The feed is now the storefront.

A missed week on Instagram doesn't just feel bad — it costs orders. For independent founders running everything themselves, the social channel is where customers discover, judge, and decide. So when the numbers wobble, the anxiety is real.

Most owners we spoke with run their feed between everything else — packing orders, replying to DMs, opening up the shop. They post when there's time, hope it lands, and glance at the metrics later.

When something dips — reach falls, comments dry up — they notice instantly. The trouble starts at the next step. There's no obvious way to tell whether the cause is content, timing, algorithm, or audience. So they guess. And guessing is exhausting.

My engagement dropped 60% last month and I genuinely have no idea if it was my content, the algorithm, or just bad luck. I'm flying blind.
02 / Problem

They can see the drop. They can't see the cause.

Native analytics tools tell business owners what happened, but never why. The result: anxious decision-making based on hunches, not data.

?

Is it the content? Did the last few posts not land — or is the format the issue?

?

Is it the timing? Posting at the wrong hour, the wrong day, or too infrequently?

?

Is it the algorithm? Did Meta change something behind the scenes again?

?

Is it the audience? Are followers losing interest — or has the demographic shifted?

03 / Goal

Detect. Diagnose. Decide.

A dashboard that does the analytical work for business owners — surfacing problems, explaining them in plain language, and recommending the next move.

01

Detect drops fast

Surface engagement issues the moment they happen, before momentum is lost. Smart anomaly detection that watches the numbers so owners don't have to.

02

Diagnose the cause

Compare content, timing, format, and audience signals to pinpoint what changed. Translate the analysis into clear, jargon-free explanations.

03

Recommend action

Suggest specific, prioritized fixes — not a list of metrics to interpret. Tell users what to post, when, and why it will help.

04 / Research

What we learned from real users.

A mix of generative and evaluative methods — going beyond traditional interviews to understand actual behavior, not just stated preference.

01.

Jobs-to-be-Done Interviews

12 small business owners interviewed about their relationship with social media — focused on motivations and outcomes, not demographics.

Generative
02.

Diary Studies

5 participants logged their social media check-ins for 2 weeks. Surfaced the emotional patterns and decision moments behind the data.

Behavioral
03.

Competitive Heuristic Audit

Evaluated 8 competitors — from Meta Business Suite to Sprout Social — against Nielsen heuristics and JTBD coverage.

Evaluative
04.

Co-Design Workshops

Two remote sessions with 6 owners using FigJam — they sketched their ideal "what's wrong" report. Patterns emerged fast.

Participatory
05.

Usability Testing

Moderated sessions with prototypes at three fidelities. Tracked time-to-insight, confidence ratings, and confusion points.

Validation

Key findings

11/12

Check their analytics daily but admit they "don't know what to look for"

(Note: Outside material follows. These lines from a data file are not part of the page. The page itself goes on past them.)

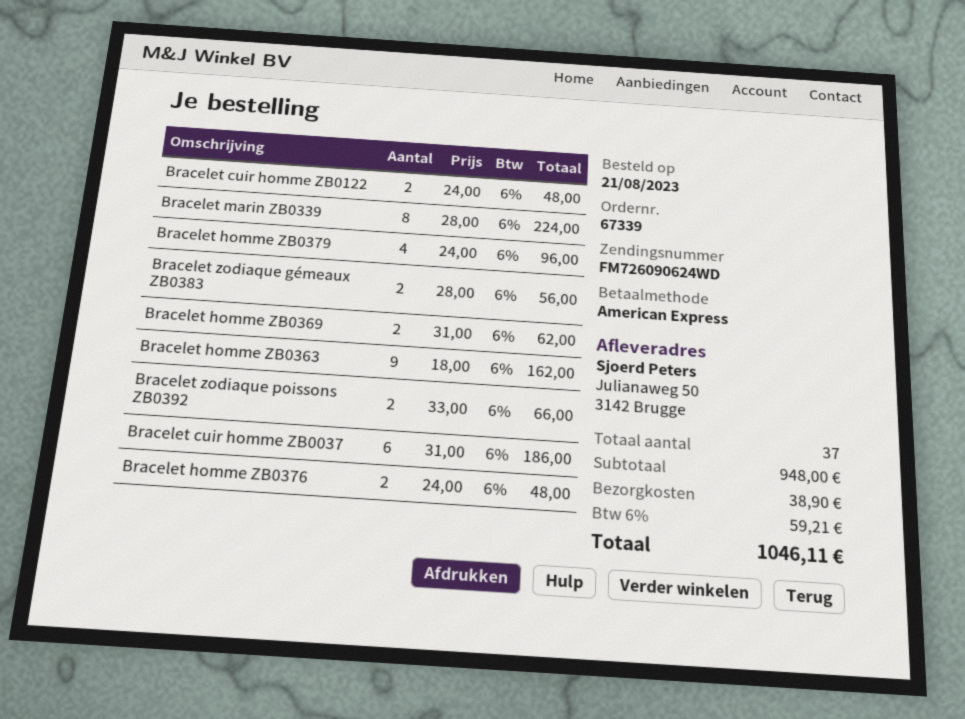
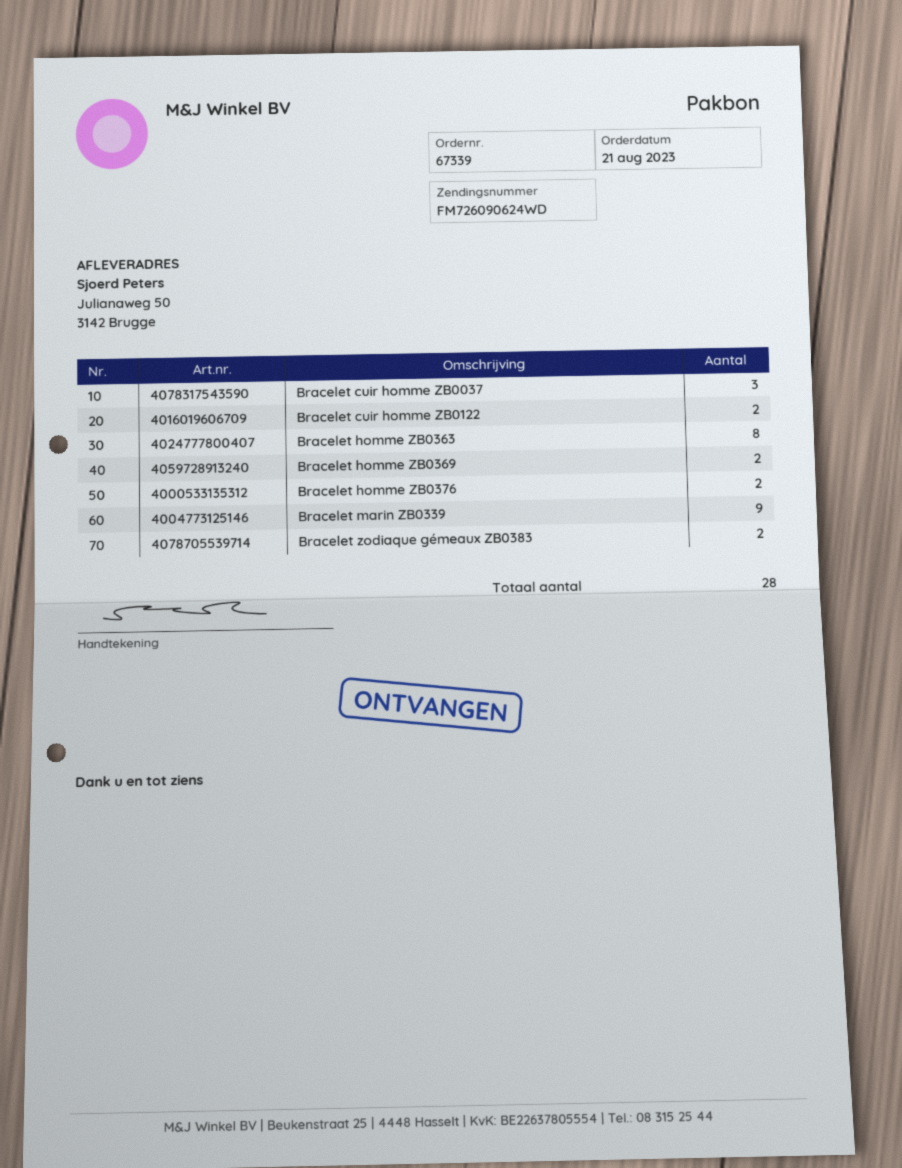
Bracelet marin ZB0339: 8 -> 9
Bracelet homme ZB0379: 4 -> none
Bracelet homme ZB0363: 9 -> 8
Bracelet zodiaque poissons ZB0392: 2 -> none
Bracelet cuir homme ZB0037: 6 -> 3
total quantity: 37 -> 28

The average number of tools owners switch between to piece together a picture

73%

Have changed their strategy based on hunches in the last 6 months

$38

Average willingness-to-pay per month for a tool that diagnoses problems

05 / Users

Two owners. Two very different needs.

The research surfaced two distinct user types — both small business owners, but with different relationships to data, time, and risk. Designing for both meant balancing simplicity with depth.

Sarika Sharma portrait
Sarika Sharma
The Hands-On Founder
Age32
BusinessFashion DTC
Followers3.2K
Context

Runs her sustainable fashion boutique solo. Posts 4–5 times a week and checks Instagram between customer DMs and inventory runs. Confident with content but uncertain with numbers.

Primary need

A quick read on what's going wrong — without having to learn marketing terminology. Tell her what to fix and she'll fix it.

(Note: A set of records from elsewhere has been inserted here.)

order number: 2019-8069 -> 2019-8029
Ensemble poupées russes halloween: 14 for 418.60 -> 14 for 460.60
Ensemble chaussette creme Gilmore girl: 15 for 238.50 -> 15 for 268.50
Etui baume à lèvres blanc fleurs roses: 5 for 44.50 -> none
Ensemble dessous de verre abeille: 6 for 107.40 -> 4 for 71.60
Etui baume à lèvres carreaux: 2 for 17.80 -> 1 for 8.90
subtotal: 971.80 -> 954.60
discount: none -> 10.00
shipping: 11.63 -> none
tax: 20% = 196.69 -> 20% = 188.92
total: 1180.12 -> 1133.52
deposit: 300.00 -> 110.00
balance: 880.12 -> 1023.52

"I don't need more dashboards. I need someone to tell me what to do next."
mobile-first low-data-literacy time-poor action-oriented
Mihir Patel portrait
Mihir Patel
The Growth-Curious Operator
Age41
BusinessCafé (2 locations)
Followers18.5K
Context

Manages marketing for both café locations with a part-time helper. Comfortable with metrics, runs occasional paid campaigns, but still feels he's missing the "why" behind organic dips.

Primary need

Diagnostic depth — he wants to understand the reasoning, drill into segments, and test hypotheses. A tool that respects his data fluency without burying him in spreadsheets.

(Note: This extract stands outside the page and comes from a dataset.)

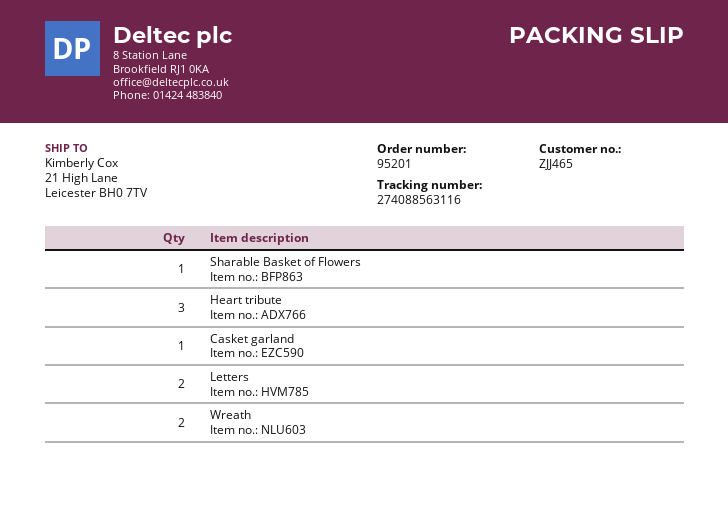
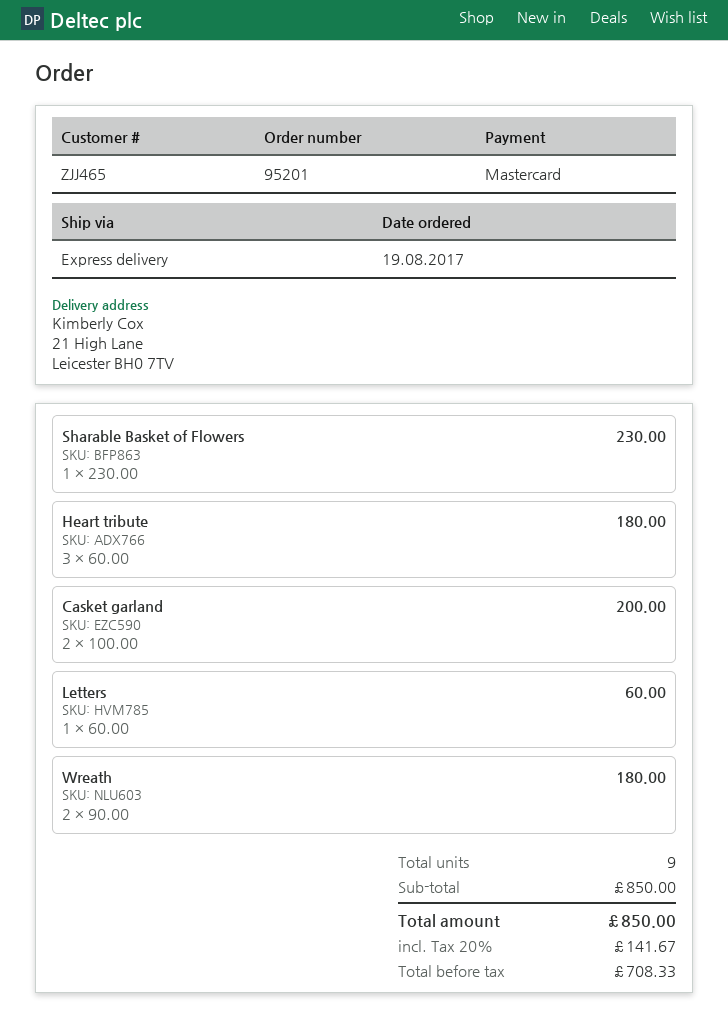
Casket garland: 1 -> 2
Letters: 2 -> 1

"Show me the diagnosis, but let me see the working. I want to know why."
desktop+mobile data-fluent strategy-focused curious
06 / Wireframes

Mapping the diagnosis flow.

The core experience had to compress hours of analysis into a single scroll. Early wireframes focused on hierarchy — what the user sees first, second, third — before any visual treatment.

07 / Iterations

Three rounds. Three turning points.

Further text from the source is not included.